Uno de los descubrimientos más impresionantes y revolucionarios de la física cuántica es el del “observador y la consciencia”: la observación interfiere en la realidad, la modifica, la crea. Lo podemos entender así: somos parte del sistema y todo está interrelacionado.
El poeta inglés Francis Thompson diría así: “No se puede zarandear una flor sin perturbar una estrella.”
Este descubrimiento nos ayuda a “entender” la resurrección.
Intentar entender la resurrección simple y solamente como un hecho histórico no tiene ningún sentido y no nos lleva a ninguna parte. Tampoco se puede entenderla solo y simplemente desde lo racional.
El conocimiento mental/racional se basa en la distinción/separación “sujeto/objeto” y es el método de funcionar científico; este método funciona para este nivel de conocimiento, pero no funciona para el conocimiento de las realidades espirituales y del Misterio divino. Por eso, para el conocimiento espiritual/místico, la clave esencial es el silencio. Desde el silencio mental, surge otro conocimiento: el conocimiento por identidad. Ya no hay distinción “sujeto/objeto”, sino se conoce desde la Unidad; se conoce siendo lo conocido. Es el conocimiento más hermoso y profundo del amor: conozco lo que soy, soy lo que conozco.
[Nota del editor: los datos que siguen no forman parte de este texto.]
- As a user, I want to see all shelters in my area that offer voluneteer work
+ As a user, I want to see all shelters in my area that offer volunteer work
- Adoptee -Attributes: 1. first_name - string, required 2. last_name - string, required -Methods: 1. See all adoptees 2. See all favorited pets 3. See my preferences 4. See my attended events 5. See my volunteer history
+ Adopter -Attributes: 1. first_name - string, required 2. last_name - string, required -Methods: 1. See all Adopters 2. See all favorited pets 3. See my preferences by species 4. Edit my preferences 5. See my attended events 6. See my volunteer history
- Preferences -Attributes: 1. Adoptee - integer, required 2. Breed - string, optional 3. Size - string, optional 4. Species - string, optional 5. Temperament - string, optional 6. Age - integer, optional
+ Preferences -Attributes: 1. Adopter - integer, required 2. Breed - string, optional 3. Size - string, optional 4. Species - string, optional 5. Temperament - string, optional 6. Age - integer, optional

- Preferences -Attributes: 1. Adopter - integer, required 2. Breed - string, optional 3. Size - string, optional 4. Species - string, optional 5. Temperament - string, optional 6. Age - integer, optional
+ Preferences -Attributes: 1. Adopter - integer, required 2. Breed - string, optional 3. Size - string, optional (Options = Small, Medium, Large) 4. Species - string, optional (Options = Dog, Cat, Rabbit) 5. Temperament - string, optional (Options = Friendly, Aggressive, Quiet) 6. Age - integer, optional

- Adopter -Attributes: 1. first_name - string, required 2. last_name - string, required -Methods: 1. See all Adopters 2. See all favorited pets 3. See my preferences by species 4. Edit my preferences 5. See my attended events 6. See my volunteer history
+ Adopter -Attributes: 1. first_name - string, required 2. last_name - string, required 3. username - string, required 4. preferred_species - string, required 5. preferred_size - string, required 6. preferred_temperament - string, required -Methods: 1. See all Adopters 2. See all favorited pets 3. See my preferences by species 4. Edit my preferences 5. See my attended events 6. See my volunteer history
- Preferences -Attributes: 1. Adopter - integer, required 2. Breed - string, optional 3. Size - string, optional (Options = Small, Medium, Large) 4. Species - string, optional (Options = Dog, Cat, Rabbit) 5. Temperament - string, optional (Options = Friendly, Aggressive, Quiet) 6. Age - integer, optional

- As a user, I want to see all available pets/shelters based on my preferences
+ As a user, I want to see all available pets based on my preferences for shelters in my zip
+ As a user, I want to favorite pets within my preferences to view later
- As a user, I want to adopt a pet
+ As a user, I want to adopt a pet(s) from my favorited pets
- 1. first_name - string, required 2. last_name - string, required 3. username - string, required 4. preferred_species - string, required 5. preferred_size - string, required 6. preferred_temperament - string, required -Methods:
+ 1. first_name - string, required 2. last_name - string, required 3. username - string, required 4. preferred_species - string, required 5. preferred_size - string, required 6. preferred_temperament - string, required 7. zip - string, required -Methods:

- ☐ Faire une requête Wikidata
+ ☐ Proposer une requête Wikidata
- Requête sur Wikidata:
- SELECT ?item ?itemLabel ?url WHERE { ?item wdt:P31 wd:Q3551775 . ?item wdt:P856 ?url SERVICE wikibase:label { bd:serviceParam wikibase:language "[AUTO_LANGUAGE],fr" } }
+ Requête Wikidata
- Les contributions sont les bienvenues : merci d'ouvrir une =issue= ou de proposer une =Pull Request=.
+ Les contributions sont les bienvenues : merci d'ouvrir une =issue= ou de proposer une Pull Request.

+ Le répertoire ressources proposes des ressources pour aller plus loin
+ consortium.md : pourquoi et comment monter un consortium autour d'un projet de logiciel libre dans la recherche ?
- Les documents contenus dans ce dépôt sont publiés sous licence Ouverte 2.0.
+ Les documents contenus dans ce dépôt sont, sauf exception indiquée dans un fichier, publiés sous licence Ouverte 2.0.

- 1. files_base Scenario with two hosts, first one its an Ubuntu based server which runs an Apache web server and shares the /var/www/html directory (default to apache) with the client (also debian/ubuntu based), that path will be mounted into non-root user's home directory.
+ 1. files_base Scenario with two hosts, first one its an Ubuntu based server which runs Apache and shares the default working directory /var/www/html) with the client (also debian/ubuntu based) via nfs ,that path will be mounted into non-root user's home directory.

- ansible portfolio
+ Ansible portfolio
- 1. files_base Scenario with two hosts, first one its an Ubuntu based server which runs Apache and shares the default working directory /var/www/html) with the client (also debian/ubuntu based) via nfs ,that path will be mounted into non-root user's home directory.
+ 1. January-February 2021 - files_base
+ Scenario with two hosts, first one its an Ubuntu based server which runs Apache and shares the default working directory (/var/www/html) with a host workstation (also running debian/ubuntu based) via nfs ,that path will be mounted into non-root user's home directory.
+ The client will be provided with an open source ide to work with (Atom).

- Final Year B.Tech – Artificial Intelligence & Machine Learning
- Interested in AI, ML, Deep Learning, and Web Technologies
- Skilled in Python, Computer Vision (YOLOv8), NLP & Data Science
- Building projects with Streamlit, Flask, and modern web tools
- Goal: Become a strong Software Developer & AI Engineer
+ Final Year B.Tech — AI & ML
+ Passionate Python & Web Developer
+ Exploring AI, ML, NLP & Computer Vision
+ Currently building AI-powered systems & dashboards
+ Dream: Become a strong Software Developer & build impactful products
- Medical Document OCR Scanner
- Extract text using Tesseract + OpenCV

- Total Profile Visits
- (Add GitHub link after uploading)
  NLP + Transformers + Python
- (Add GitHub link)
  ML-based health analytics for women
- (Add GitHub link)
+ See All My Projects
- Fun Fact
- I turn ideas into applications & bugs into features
Por eso en la Biblia “conocimiento” y “amor” son intercambiables.
Nadie fue testigo ocular de la resurrección y sabemos que los textos evangélicos no son libros de historia ni biografías del nazareno, sino que son testimonios de una experiencia y anuncio de la misma fulgurante experiencia: ¡el maestro está vivo, sigue acompañándonos!
No podemos comprender la resurrección “desde fuera” por un simple cuanto misterioso hecho: estamos adentro.
Vivimos dentro de la resurrección; lo mismo que decir: dentro de la Vida.
Por eso Jesús – que tenía esta experiencia y esta consciencia – habla en presente: “Yo soy la resurrección y la vida” (Jn 11, 25).
“En el vivimos, nos movemos y existimos” afirma San Pablo en los Hechos de los apóstoles (17, 28).
Los místicos lo explican con una imagen: el ojo no puede verse a sí mismo. La pura consciencia no puede verse a sí misma, la Vida no puede verse a sí misma. Dando pasos atrás – o en profundidad – para ver mejor, llegamos a un punto límite. Este punto límite es la pura consciencia donde ya no hay contenidos, sino solo consciencia: más atrás no se puede ir.
Por todo eso es que podemos hablar de la resurrección solo a través de símbolos y metáforas: el Misterio nos trasciende y nos desborda por donde se mire.
Somos parte del Misterio: el Misterio – la Vida, la Resurrección – nos constituye, así como constituye la trama de lo real.
Se entiende entonces otra de las paradojas de la mística: somos lo que estamos buscando.
Somos vida que busca Vida, somos amor que busca Amor.
Estamos hechos de resurrección: “son hijos de la resurrección” dice Jesús (Lc 20, 36) y “todos ustedes son hijos de la luz” reitera San Pablo (1 Ts 5, 5).
Comprender la resurrección es, entonces, vivirla. Y vivirla es comprenderla.
¿Como comprender el Ser “desde fuera”, mientras estamos siendo?
El “primer día de la semana” con el cual arranca nuestro hermoso texto de hoy, es este día.
Siempre es el primer día y siempre el sepulcro está vacío.
Vivimos en el primer y único día. Vivimos en un sepulcro vacío.
Vivir la resurrección es vivir como Jesús, es ser “otro Cristo”: radicalmente consciente de la Presencia.
Vivir la resurrección es vivir. Vivir la Única Vida en la cual estamos participando con entusiasmo y agradecimiento.
Vivir la resurrección es convertir todo en vida, dar vida a todo.
Vivir la resurrección es tener una mirada profunda sobre las cosas.
Cuando la mente se silencia, empezamos a ver.
La madrugada del primer día es silenciosa. El sepulcro vacío es silencioso.
El Misterio y la Vida acontecen desde el silencio y solo el silencio puede reconocerlos.
Silenciemos la mente, silenciemos el corazón: veremos que solo hay Vida y que el Amor es lo único real.